Les autorités japonaises ont immédiatement réagi dès la fin
de son "show" médiatique organisé
mercredi à Beyrouth, qui plus est sans
mâcher leurs mots, ce qui est rare.
"Pas convaincant", "fugitif hors-la-loi", "critiques inacceptables"
: le gouvernement, des personnalités mises en cause et les médias
japonais ont réagi, jeudi 9 janvier, avec colère, aux propos de Carlos Ghosn,
lui enjoignant de venir s'expliquer devant la justice nippone s'il a
des preuves. Alors qu'il attendait au Japon son procès pour diverses
malversations financières présumées, Carlos Ghosn s'est enfui fin
décembre au Liban, brisant l'interdiction formelle de quitter l'archipel
où il était libre sous caution depuis avril 2019. Mercredi, il s'est
exprimé pour la première fois depuis plus d'un an devant 150 journalistes triés sur le volet et il a dit tout le mal qu'il pense de la justice japonaise, où il se sentait condamné avant d'être jugé.
"Je
veux qu'il vienne affronter réellement la justice japonaise, mais il a
fui, alors même qu'il n'était pas enfermé, qu'il pouvait voir librement
ses avocats. Une telle attitude est inqualifiable", s'est agacée la
ministre de la Justice, Masako Mori, lors d'un point de presse à Tokyo
jeudi matin. Elle avait déjà réagi dans la nuit. "Dans tous les cas, son évasion n'est pas justifiable", a-t-elle poursuivi.
"Si
l'accusé Ghosn a quelque chose à dire sur son affaire pénale, qu'il
présente ses arguments ouvertement devant un tribunal japonais et
apporte des preuves concrètes. J'espère sincèrement que le prévenu Ghosn
déploiera tous les efforts possibles pour faire valoir son point de vue
dans le cadre d'une procédure pénale équitable au Japon", a répété la ministre. "Mon impression est qu'il n'y avait rien de probant", a-t-elle encore ajouté, en faisant référence aux dernières déclarations du Franco-libano-brésilien.

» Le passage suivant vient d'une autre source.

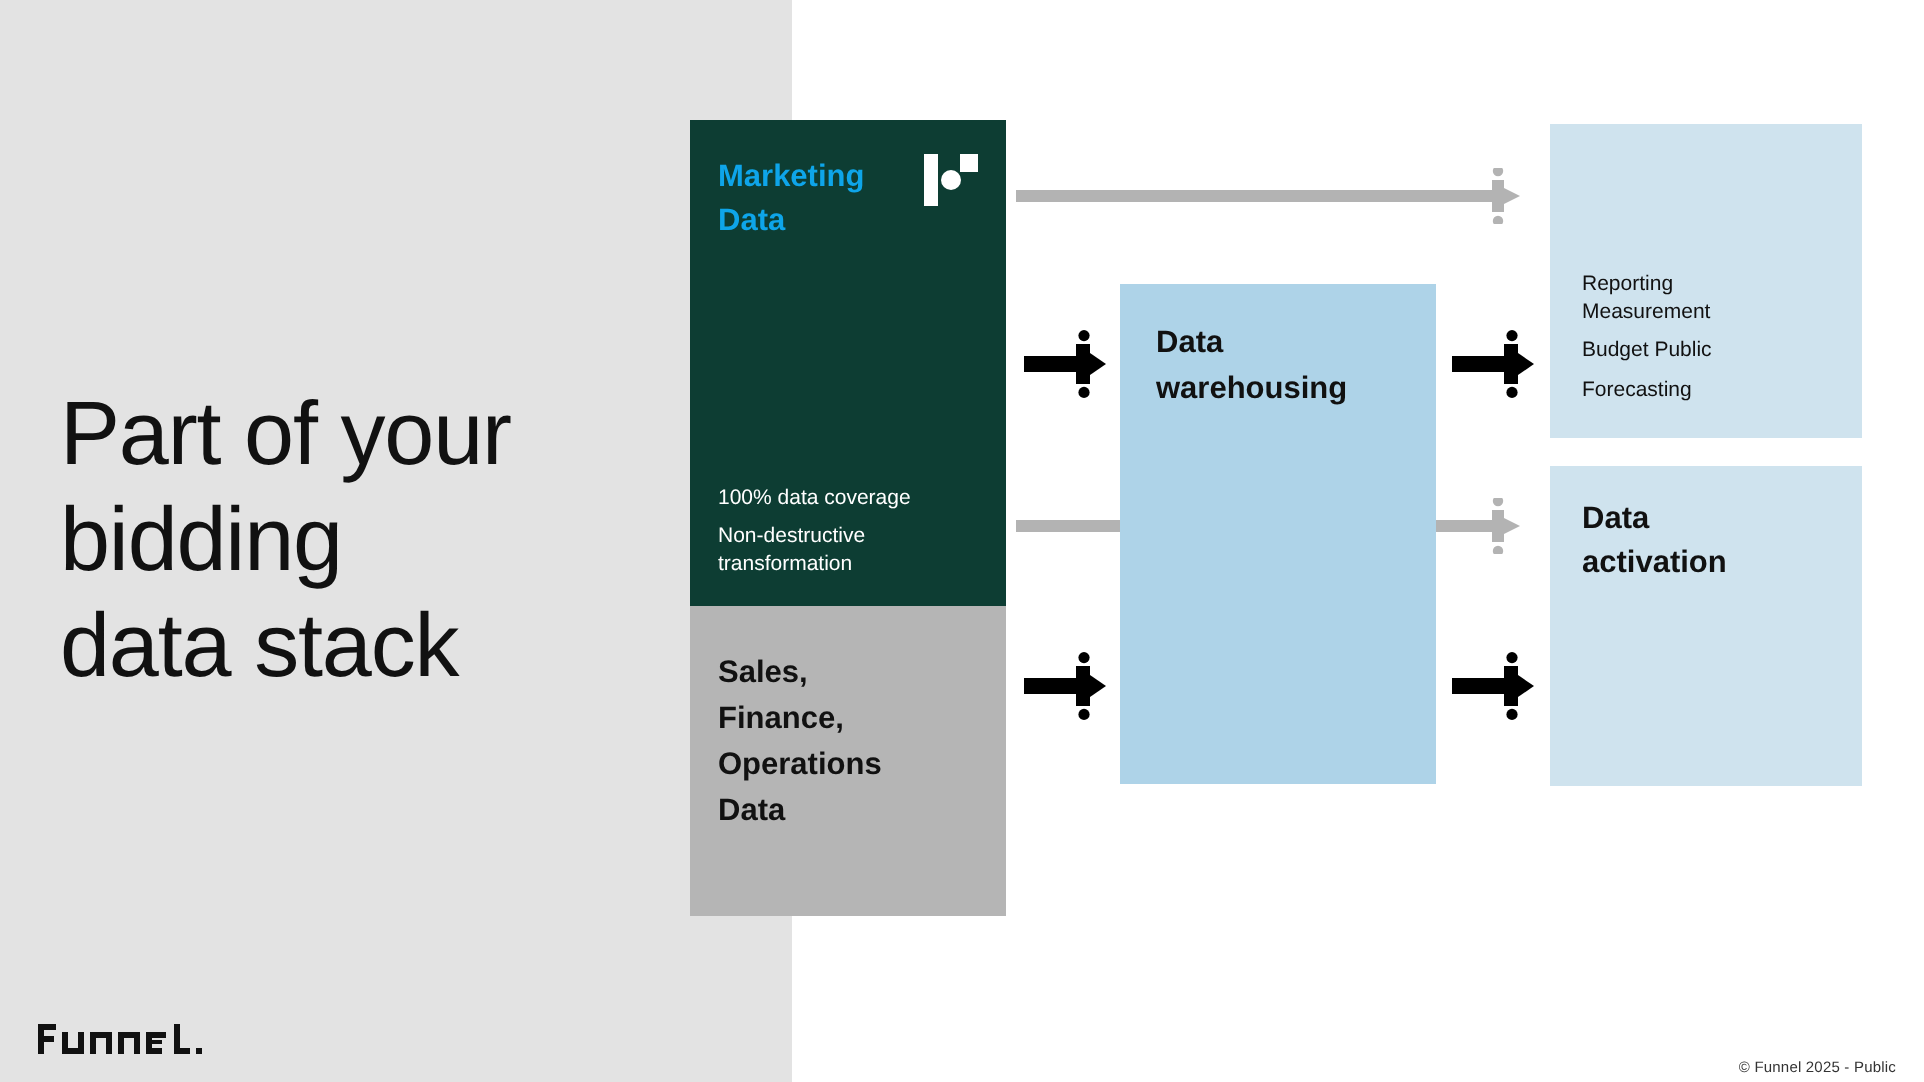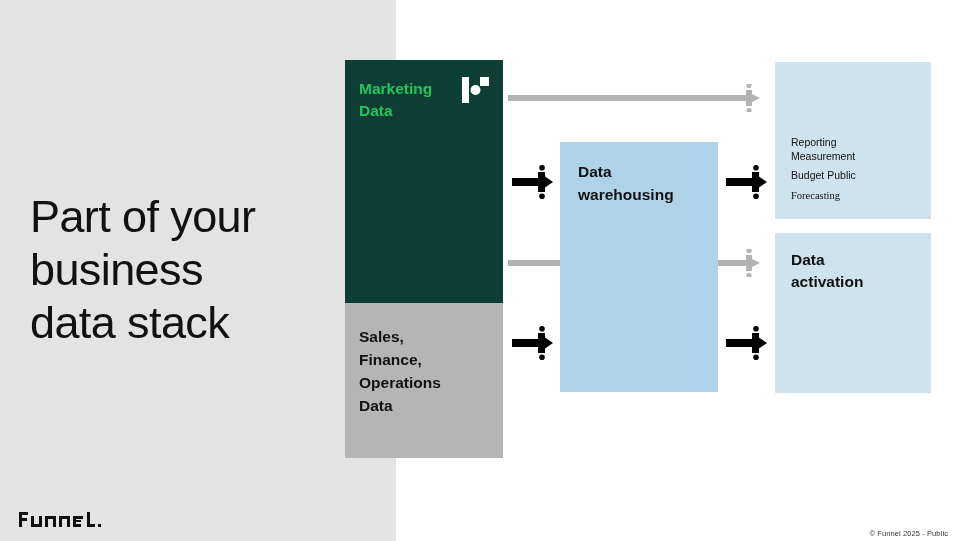"Marketing" #card-marketing .card-title { color: #22c55e -> #0ea5e9 }
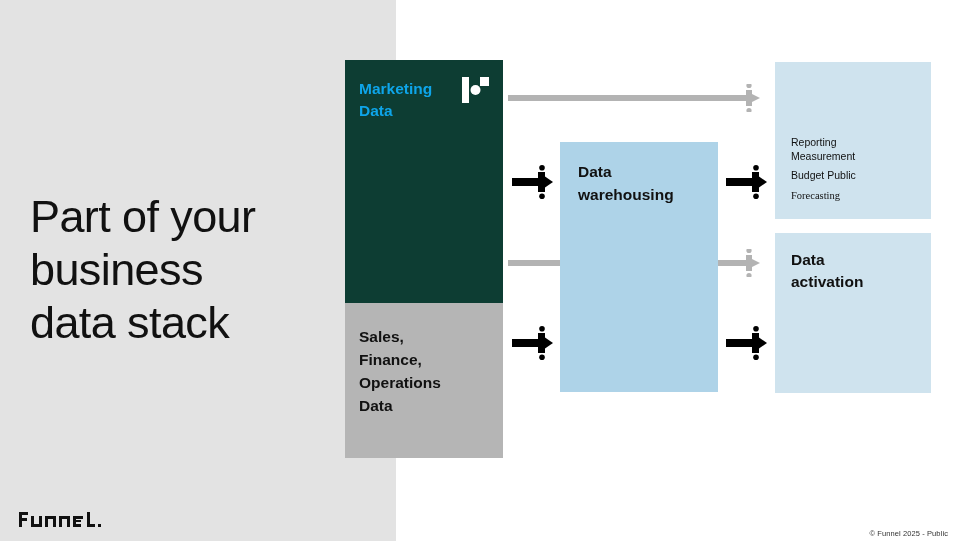"Part of your" div { text: business -> bidding }
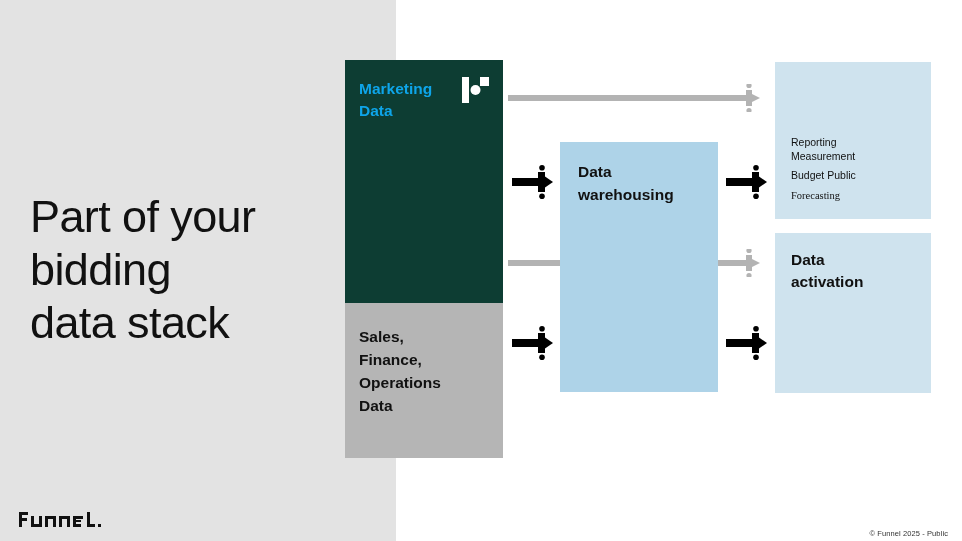"Forecasting" .card-right .bullet:last-child { font-family: Liberation Serif, serif -> none }
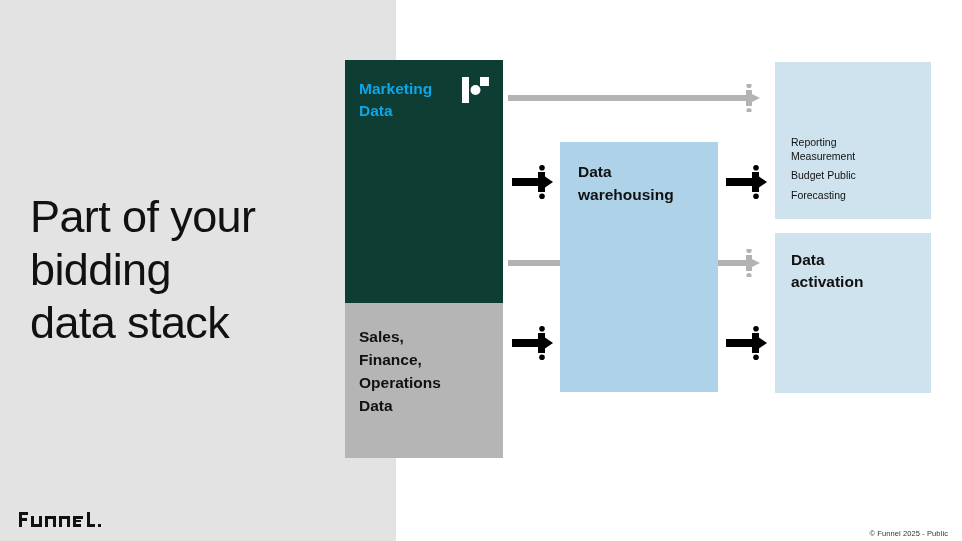"100% data coverage" div.card-bullets { html: none -> <div> <div>100% data coverage</div> <div>Non-destructive transformation</div> </div> }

"Il apparaît trop plein de ressentiments"
Les procureurs nippons ont aussi fustigé les assertions de l'ex-patron de Renault-Nissan
dans un communiqué publié dès la fin de sa prestation survoltée. Pour
la énième fois, Carlos Ghosn a dénoncé une collusion entre les
procureurs, Nissan et la presse "qui s'est contentée de publier des fuites des enquêteurs, sans une once de critique ou d'analyse".
Réponse du berger à la bergère, les commentateurs des télévisions
japonaises n'ont exprimé jeudi matin aucune mansuétude à son égard.
"Il n'y a rien de nouveau dans ses propos, aucun élément concret convaincant, c'est plutôt un monologue émotionnel", a résumé un journaliste de la chaîne publique NHK. "Ghosn
était un homme d'affaires hors pair, ça ne fait pas de doute, mais dans
ce genre de spectacle, il apparaît trop plein de ressentiments et cela
manque d'arguments solides pour asseoir sa défense", a commenté Hisao Inoue, journaliste et essayiste qui a suivi l'affaire depuis le début.
"Quelqu'un qui joue un drame écrit par lui-même"
Même tonalité du côté des responsables de Nissan nommément mis en cause par Carlos Ghosn. "Je n'ai pas de temps à perdre avec quelqu'un qui joue un drame écrit par lui-même après avoir fui un pays en violant la loi", a lancé à la chaîne de télévision NTV Masakazu Toyoda, un administrateur extérieur du groupe automobile. "Si le contenu de la conférence de presse se limite à ça, il aurait pu la faire au Japon",
a ironisé l'ancien directeur général de Nissan Hiroto Saikawa, dénoncé
par le capitaine d'industrie comme étant un de ses fossoyeurs.
Dans
ce concert de critiques, beaucoup ont néanmoins été impressionnés par
les talents de polyglotte du "citoyen du monde" Ghosn (hormis le
japonais) et certains ont quand même donné un peu de crédit à ses
propos. "Si les médias japonais ont été écartés de cette conférence,
on n'y peut rien, c'est une conséquence de la défiance à l'égard d'une
presse qui écrit sans cesse 'le suspect Ghosn', 'l'accusé Ghosn' et
déroule sans recul les fuites des procureurs", a écrit sur Twitter l'intellectuel Kenichiro Mogi.
"Ce n'est pas en niant les problèmes du système pénal japonais mais
au contraire en reconnaissant ses lacunes et montrant la volonté d'y
remédier que la justice japonaise peut recouvrer la confiance", a-t-il estimé.